# [TASK ITEM]
Nothing but the pictures is dropped; write out all the remaining data below exactly.

# [EXERCISE DATA]
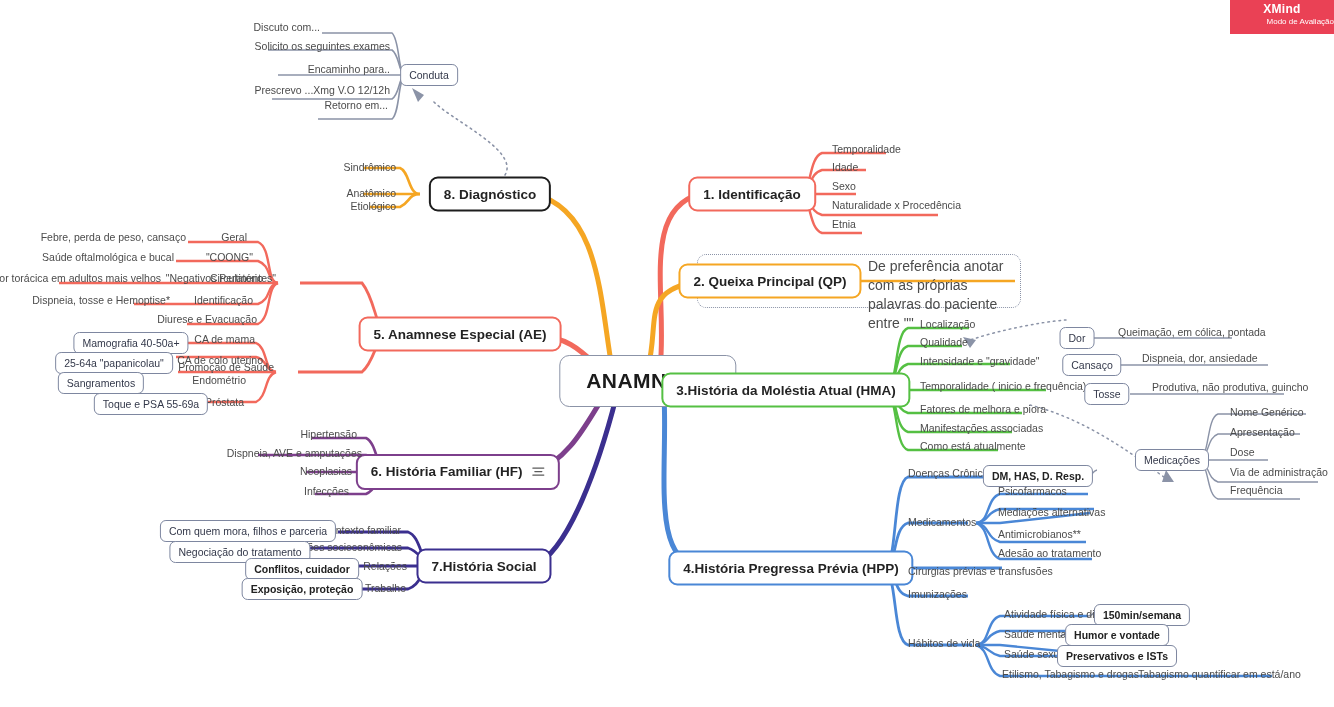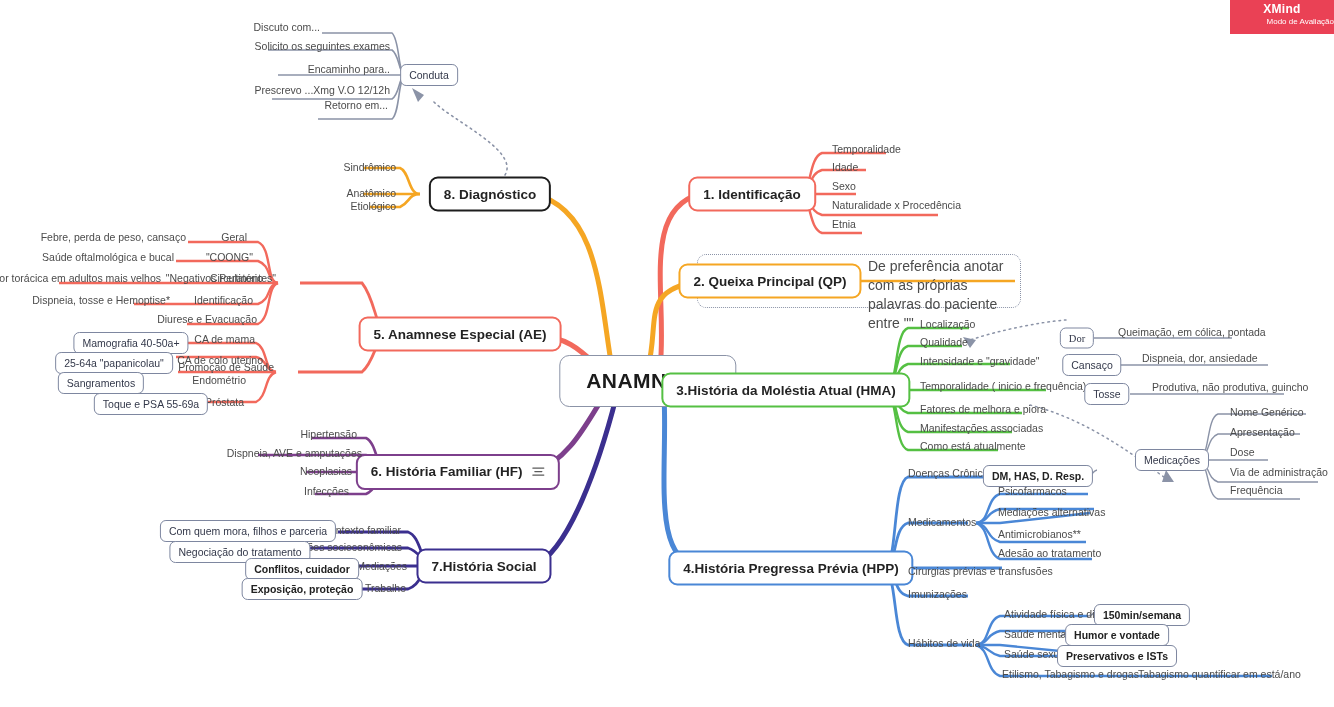--- a/index.html
+++ b/index.html
@@ -276,21 +276,21 @@
     </span>
   </div>
   <div class="node sub" style="left:359px;top:428px;transform:translateX(-100%);">Hipertensão</div>
   <div class="node sub" style="left:364px;top:447px;transform:translateX(-100%);">Dispneia, AVE e amputações</div>
   <div class="node sub" style="left:354px;top:465px;transform:translateX(-100%);">Neoplasias</div>
   <div class="node sub" style="left:351px;top:485px;transform:translateX(-100%);">Infecções</div>
 
   <div class="node main indigo ctr" style="left:484px;top:566px;">7.História Social</div>
   <div class="node sub" style="left:403px;top:524px;transform:translateX(-100%);">Contexto familiar</div>
   <div class="node sub" style="left:404px;top:541px;transform:translateX(-100%);">Condições socieconômicas</div>
-  <div class="node sub" style="left:409px;top:560px;transform:translateX(-100%);">Mediações</div>
+  <div class="node sub" style="left:409px;top:560px;transform:translateX(-100%);">Relações</div>
   <div class="node sub" style="left:408px;top:582px;transform:translateX(-100%);">Trabalho</div>
 
   <div class="node boxed ctr" style="left:248px;top:531px;">Com quem mora, filhos e parceria</div>
   <div class="node boxed ctr" style="left:240px;top:552px;">Negociação do tratamento</div>
   <div class="node boxed strong ctr" style="left:302px;top:569px;">Conflitos, cuidador</div>
   <div class="node boxed strong ctr" style="left:302px;top:589px;">Exposição, proteção</div>
 
   <div class="node main red ctr" style="left:752px;top:194px;">1. Identificação</div>
   <div class="node sub" style="left:830px;top:143px;">Temporalidade</div>
   <div class="node sub" style="left:830px;top:161px;">Idade</div>
@@ -304,21 +304,21 @@
 
   <div class="node main green ctr" style="left:786px;top:390px;">3.História da Moléstia Atual (HMA)</div>
   <div class="node sub" style="left:918px;top:318px;">Localização</div>
   <div class="node sub" style="left:918px;top:336px;">Qualidade</div>
   <div class="node sub" style="left:918px;top:355px;">Intensidade e "gravidade"</div>
   <div class="node sub" style="left:918px;top:380px;">Temporalidade ( inicio e frequência)</div>
   <div class="node sub" style="left:918px;top:403px;">Fatores de melhora e piora</div>
   <div class="node sub" style="left:918px;top:422px;">Manifestações associadas</div>
   <div class="node sub" style="left:918px;top:440px;">Como está atualmente</div>
 
-  <div class="node boxed ctr" style="left:1077px;top:338px;font-family:Liberation Serif, serif;">Dor</div>
+  <div class="node boxed ctr" style="left:1077px;top:338px;">Dor</div>
   <div class="node boxed ctr" style="left:1092px;top:365px;">Cansaço</div>
   <div class="node boxed ctr" style="left:1107px;top:394px;">Tosse</div>
   <div class="node sub" style="left:1116px;top:326px;">Queimação, em cólica, pontada</div>
   <div class="node sub" style="left:1140px;top:352px;">Dispneia, dor, ansiedade</div>
   <div class="node sub" style="left:1150px;top:381px;">Produtiva, não produtiva, guincho</div>
 
   <div class="node boxed ctr" style="left:1172px;top:460px;">Medicações</div>
   <div class="node sub" style="left:1228px;top:406px;">Nome Genérico</div>
   <div class="node sub" style="left:1228px;top:426px;">Apresentação</div>
   <div class="node sub" style="left:1228px;top:446px;">Dose</div>

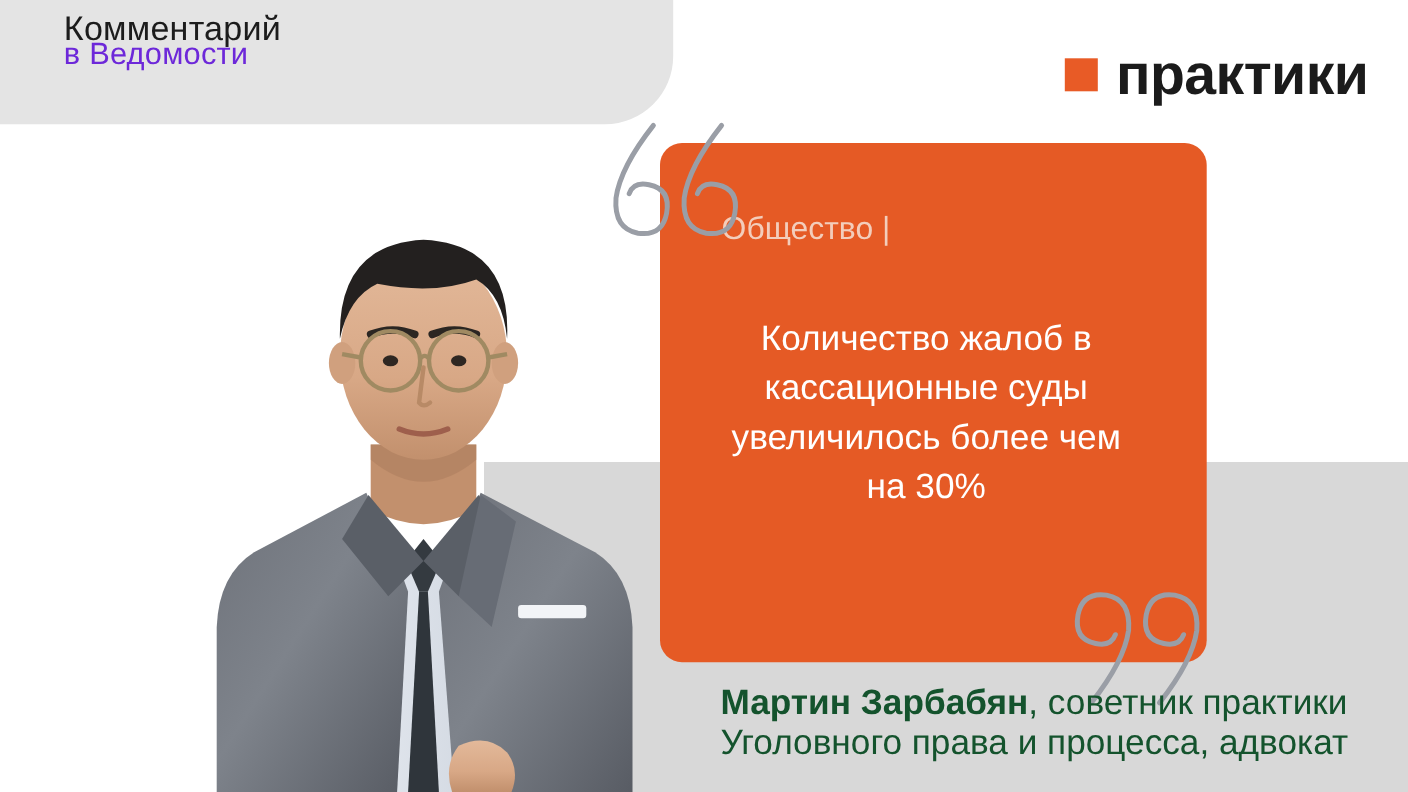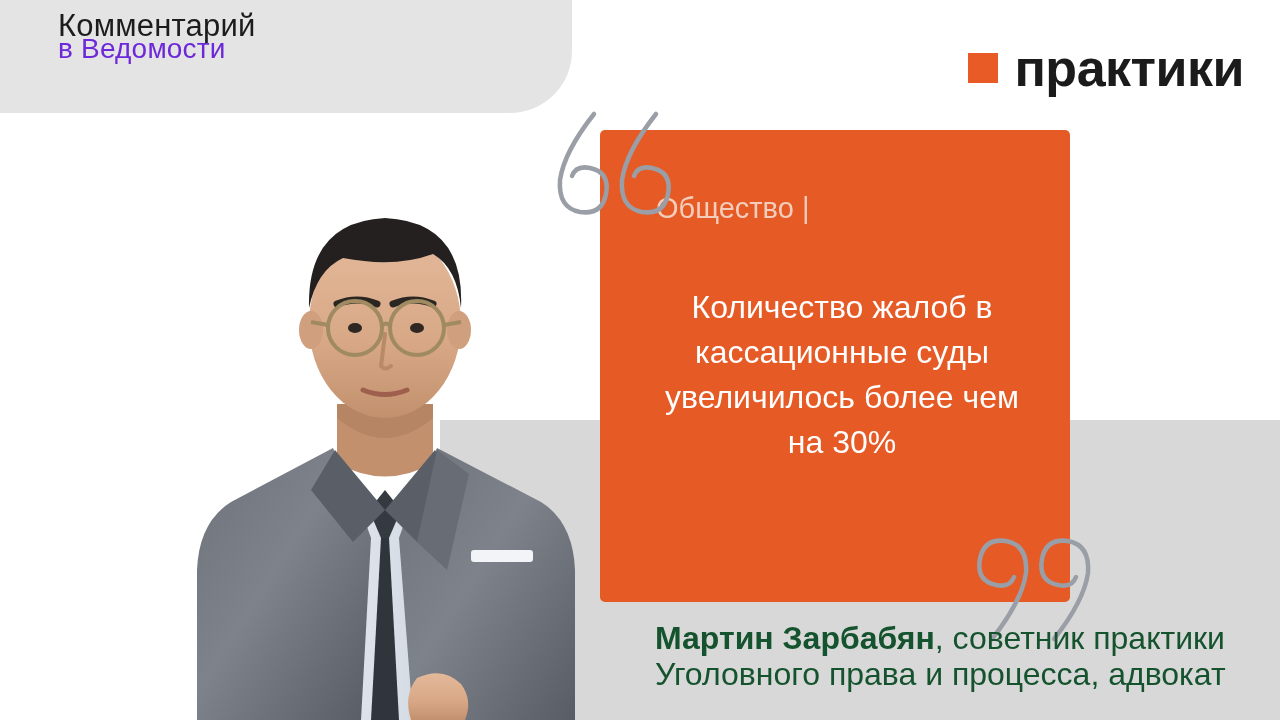--- a/index.html
+++ b/index.html
@@ -28,20 +28,21 @@
 
   
   .header-chip {
     position: absolute;
     left: 0;
     top: 0;
     width: 572px;
     height: 113px;
     background: #e4e4e4;
     border-bottom-right-radius: 62px;
+    padding-left: 40px;
   }
   .header-chip .line1 {
     position: absolute;
     left: 58px;
     top: 8px;
     font-size: 31px;
     color: #1c1c1c;
     letter-spacing: 0.2px;
     white-space: nowrap;
   }
@@ -91,21 +92,22 @@
   .portrait svg { display: block; }
 
   
   .quote-card {
     position: absolute;
     left: 600px;
     top: 130px;
     width: 470px;
     height: 472px;
     background: #e55a25;
-    border-radius: 5px;
+    border-radius: 20px;
+    padding-left: 27px;
   }
   .card-kicker {
     position: absolute;
     left: 56px;
     top: 62px;
     font-size: 29px;
     color: #f3cdbb;
     white-space: nowrap;
   }
   .card-headline {

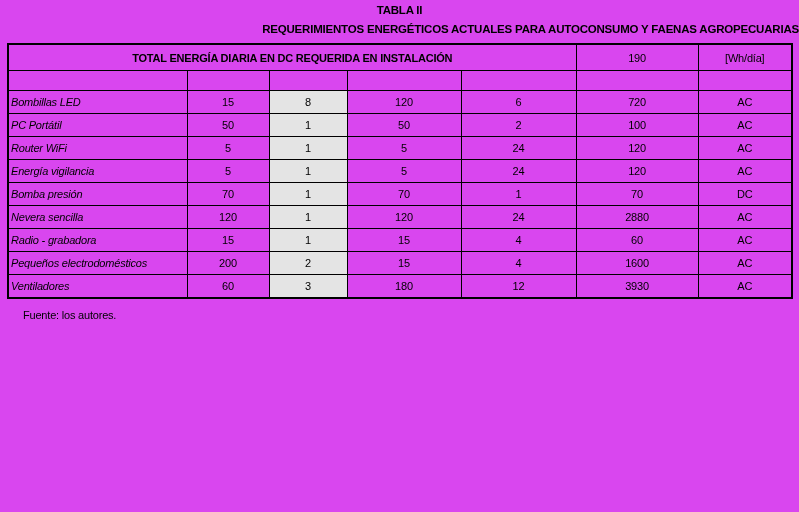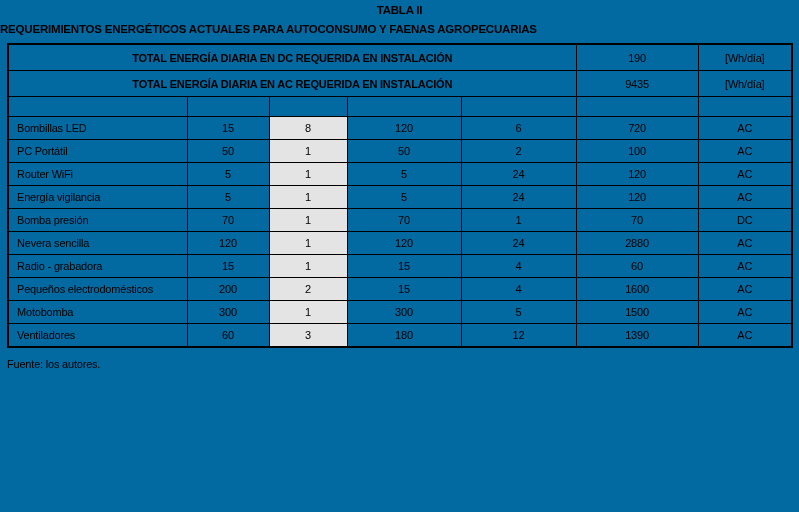--- a/index.html
+++ b/index.html
@@ -4,35 +4,35 @@
 <style>
   html, body {
     margin: 0;
     padding: 0;
     background: #ffffff;
   }
   .page {
     position: relative;
     width: 799px;
     height: 512px;
-    background: #0369a1;
+    background: #d946ef;
     font-family: "Liberation Sans", sans-serif;
     color: #000000;
     overflow: hidden;
   }
   .title {
     padding-top: 4px;
     text-align: center;
     font-size: 11.5px;
     font-weight: bold;
     letter-spacing: -0.2px;
   }
   .subtitle {
     margin-top: 7px;
-    text-align: left;
+    text-align: right;
     font-size: 11.5px;
     font-weight: bold;
     letter-spacing: -0.2px;
   }
   table.energy {
     margin: 8px 0 10px 7px;
     width: 784px;
     table-layout: fixed;
     border-collapse: collapse;
     border: 2px solid #000000;
@@ -62,24 +62,25 @@
     height: 39px;
     font-weight: normal;
     padding: 0 9px;
     line-height: 1.25;
   }
   tr.data-row td {
     height: 22px;
   }
   tr.data-row td.left {
     text-align: left;
-    padding-left: 8px;
+    padding-left: 2px;
+    font-style: italic;
   }
   .footer {
-    margin: 7px 0 0 7px;
+    margin: 7px 0 0 23px;
     font-size: 11px;
     letter-spacing: -0.2px;
   }
 </style>
 </head>
 <body>
 
 <div class="page">
 
   <div class="title">TABLA II</div>
@@ -94,25 +95,20 @@
       <col style="width:115px">
       <col style="width:122px">
       <col style="width:94px">
     </colgroup>
     <tbody>
       <tr class="summary-row">
         <td colspan="5" class="sum-label">TOTAL ENERGÍA DIARIA EN DC REQUERIDA EN INSTALACIÓN</td>
         <td>190</td>
         <td>[Wh/día]</td>
       </tr>
-      <tr class="summary-row">
-        <td colspan="5" class="sum-label">TOTAL ENERGÍA DIARIA EN AC REQUERIDA EN INSTALACIÓN</td>
-        <td>9435</td>
-        <td>[Wh/día]</td>
-      </tr>
       <tr class="spacer-row">
         <td></td>
         <td></td>
         <td></td>
         <td></td>
         <td></td>
         <td></td>
         <td></td>
       </tr>
     </tbody>
@@ -180,38 +176,29 @@
           <td>60</td>
           <td>AC</td>
         </tr>
         <tr class="data-row">
           <td class="left">Pequeños electrodomésticos</td>
           <td>200</td>
           <td style="background: rgb(228, 228, 228);">2</td>
           <td>15</td>
           <td>4</td>
           <td>1600</td>
-          <td>AC</td>
-        </tr>
-        <tr class="data-row">
-          <td class="left">Motobomba</td>
-          <td>300</td>
-          <td style="background: rgb(228, 228, 228);">1</td>
-          <td>300</td>
-          <td>5</td>
-          <td>1500</td>
           <td>AC</td>
         </tr>
         <tr class="data-row">
           <td class="left">Ventiladores</td>
           <td>60</td>
           <td style="background: rgb(228, 228, 228);">3</td>
           <td>180</td>
           <td>12</td>
-          <td>1390</td>
+          <td>3930</td>
           <td>AC</td>
         </tr>
       </tbody>
   </table>
 
   <div class="footer">Fuente: los autores.</div>
 
 </div>
 
 </body></html>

# [EXERCISE OUTPUT]
--- a/index.html
+++ b/index.html
@@ -276,21 +276,21 @@
     </span>
   </div>
   <div class="node sub" style="left:359px;top:428px;transform:translateX(-100%);">Hipertensão</div>
   <div class="node sub" style="left:364px;top:447px;transform:translateX(-100%);">Dispneia, AVE e amputações</div>
   <div class="node sub" style="left:354px;top:465px;transform:translateX(-100%);">Neoplasias</div>
   <div class="node sub" style="left:351px;top:485px;transform:translateX(-100%);">Infecções</div>
 
   <div class="node main indigo ctr" style="left:484px;top:566px;">7.História Social</div>
   <div class="node sub" style="left:403px;top:524px;transform:translateX(-100%);">Contexto familiar</div>
   <div class="node sub" style="left:404px;top:541px;transform:translateX(-100%);">Condições socieconômicas</div>
-  <div class="node sub" style="left:409px;top:560px;transform:translateX(-100%);">Mediações</div>
+  <div class="node sub" style="left:409px;top:560px;transform:translateX(-100%);">Relações</div>
   <div class="node sub" style="left:408px;top:582px;transform:translateX(-100%);">Trabalho</div>
 
   <div class="node boxed ctr" style="left:248px;top:531px;">Com quem mora, filhos e parceria</div>
   <div class="node boxed ctr" style="left:240px;top:552px;">Negociação do tratamento</div>
   <div class="node boxed strong ctr" style="left:302px;top:569px;">Conflitos, cuidador</div>
   <div class="node boxed strong ctr" style="left:302px;top:589px;">Exposição, proteção</div>
 
   <div class="node main red ctr" style="left:752px;top:194px;">1. Identificação</div>
   <div class="node sub" style="left:830px;top:143px;">Temporalidade</div>
   <div class="node sub" style="left:830px;top:161px;">Idade</div>
@@ -304,21 +304,21 @@
 
   <div class="node main green ctr" style="left:786px;top:390px;">3.História da Moléstia Atual (HMA)</div>
   <div class="node sub" style="left:918px;top:318px;">Localização</div>
   <div class="node sub" style="left:918px;top:336px;">Qualidade</div>
   <div class="node sub" style="left:918px;top:355px;">Intensidade e "gravidade"</div>
   <div class="node sub" style="left:918px;top:380px;">Temporalidade ( inicio e frequência)</div>
   <div class="node sub" style="left:918px;top:403px;">Fatores de melhora e piora</div>
   <div class="node sub" style="left:918px;top:422px;">Manifestações associadas</div>
   <div class="node sub" style="left:918px;top:440px;">Como está atualmente</div>
 
-  <div class="node boxed ctr" style="left:1077px;top:338px;font-family:Liberation Serif, serif;">Dor</div>
+  <div class="node boxed ctr" style="left:1077px;top:338px;">Dor</div>
   <div class="node boxed ctr" style="left:1092px;top:365px;">Cansaço</div>
   <div class="node boxed ctr" style="left:1107px;top:394px;">Tosse</div>
   <div class="node sub" style="left:1116px;top:326px;">Queimação, em cólica, pontada</div>
   <div class="node sub" style="left:1140px;top:352px;">Dispneia, dor, ansiedade</div>
   <div class="node sub" style="left:1150px;top:381px;">Produtiva, não produtiva, guincho</div>
 
   <div class="node boxed ctr" style="left:1172px;top:460px;">Medicações</div>
   <div class="node sub" style="left:1228px;top:406px;">Nome Genérico</div>
   <div class="node sub" style="left:1228px;top:426px;">Apresentação</div>
   <div class="node sub" style="left:1228px;top:446px;">Dose</div>

--- a/index.html
+++ b/index.html
@@ -28,20 +28,21 @@
 
   
   .header-chip {
     position: absolute;
     left: 0;
     top: 0;
     width: 572px;
     height: 113px;
     background: #e4e4e4;
     border-bottom-right-radius: 62px;
+    padding-left: 40px;
   }
   .header-chip .line1 {
     position: absolute;
     left: 58px;
     top: 8px;
     font-size: 31px;
     color: #1c1c1c;
     letter-spacing: 0.2px;
     white-space: nowrap;
   }
@@ -91,21 +92,22 @@
   .portrait svg { display: block; }
 
   
   .quote-card {
     position: absolute;
     left: 600px;
     top: 130px;
     width: 470px;
     height: 472px;
     background: #e55a25;
-    border-radius: 5px;
+    border-radius: 20px;
+    padding-left: 27px;
   }
   .card-kicker {
     position: absolute;
     left: 56px;
     top: 62px;
     font-size: 29px;
     color: #f3cdbb;
     white-space: nowrap;
   }
   .card-headline {

--- a/index.html
+++ b/index.html
@@ -4,35 +4,35 @@
 <style>
   html, body {
     margin: 0;
     padding: 0;
     background: #ffffff;
   }
   .page {
     position: relative;
     width: 799px;
     height: 512px;
-    background: #0369a1;
+    background: #d946ef;
     font-family: "Liberation Sans", sans-serif;
     color: #000000;
     overflow: hidden;
   }
   .title {
     padding-top: 4px;
     text-align: center;
     font-size: 11.5px;
     font-weight: bold;
     letter-spacing: -0.2px;
   }
   .subtitle {
     margin-top: 7px;
-    text-align: left;
+    text-align: right;
     font-size: 11.5px;
     font-weight: bold;
     letter-spacing: -0.2px;
   }
   table.energy {
     margin: 8px 0 10px 7px;
     width: 784px;
     table-layout: fixed;
     border-collapse: collapse;
     border: 2px solid #000000;
@@ -62,24 +62,25 @@
     height: 39px;
     font-weight: normal;
     padding: 0 9px;
     line-height: 1.25;
   }
   tr.data-row td {
     height: 22px;
   }
   tr.data-row td.left {
     text-align: left;
-    padding-left: 8px;
+    padding-left: 2px;
+    font-style: italic;
   }
   .footer {
-    margin: 7px 0 0 7px;
+    margin: 7px 0 0 23px;
     font-size: 11px;
     letter-spacing: -0.2px;
   }
 </style>
 </head>
 <body>
 
 <div class="page">
 
   <div class="title">TABLA II</div>
@@ -94,25 +95,20 @@
       <col style="width:115px">
       <col style="width:122px">
       <col style="width:94px">
     </colgroup>
     <tbody>
       <tr class="summary-row">
         <td colspan="5" class="sum-label">TOTAL ENERGÍA DIARIA EN DC REQUERIDA EN INSTALACIÓN</td>
         <td>190</td>
         <td>[Wh/día]</td>
       </tr>
-      <tr class="summary-row">
-        <td colspan="5" class="sum-label">TOTAL ENERGÍA DIARIA EN AC REQUERIDA EN INSTALACIÓN</td>
-        <td>9435</td>
-        <td>[Wh/día]</td>
-      </tr>
       <tr class="spacer-row">
         <td></td>
         <td></td>
         <td></td>
         <td></td>
         <td></td>
         <td></td>
         <td></td>
       </tr>
     </tbody>
@@ -180,38 +176,29 @@
           <td>60</td>
           <td>AC</td>
         </tr>
         <tr class="data-row">
           <td class="left">Pequeños electrodomésticos</td>
           <td>200</td>
           <td style="background: rgb(228, 228, 228);">2</td>
           <td>15</td>
           <td>4</td>
           <td>1600</td>
-          <td>AC</td>
-        </tr>
-        <tr class="data-row">
-          <td class="left">Motobomba</td>
-          <td>300</td>
-          <td style="background: rgb(228, 228, 228);">1</td>
-          <td>300</td>
-          <td>5</td>
-          <td>1500</td>
           <td>AC</td>
         </tr>
         <tr class="data-row">
           <td class="left">Ventiladores</td>
           <td>60</td>
           <td style="background: rgb(228, 228, 228);">3</td>
           <td>180</td>
           <td>12</td>
-          <td>1390</td>
+          <td>3930</td>
           <td>AC</td>
         </tr>
       </tbody>
   </table>
 
   <div class="footer">Fuente: los autores.</div>
 
 </div>
 
 </body></html>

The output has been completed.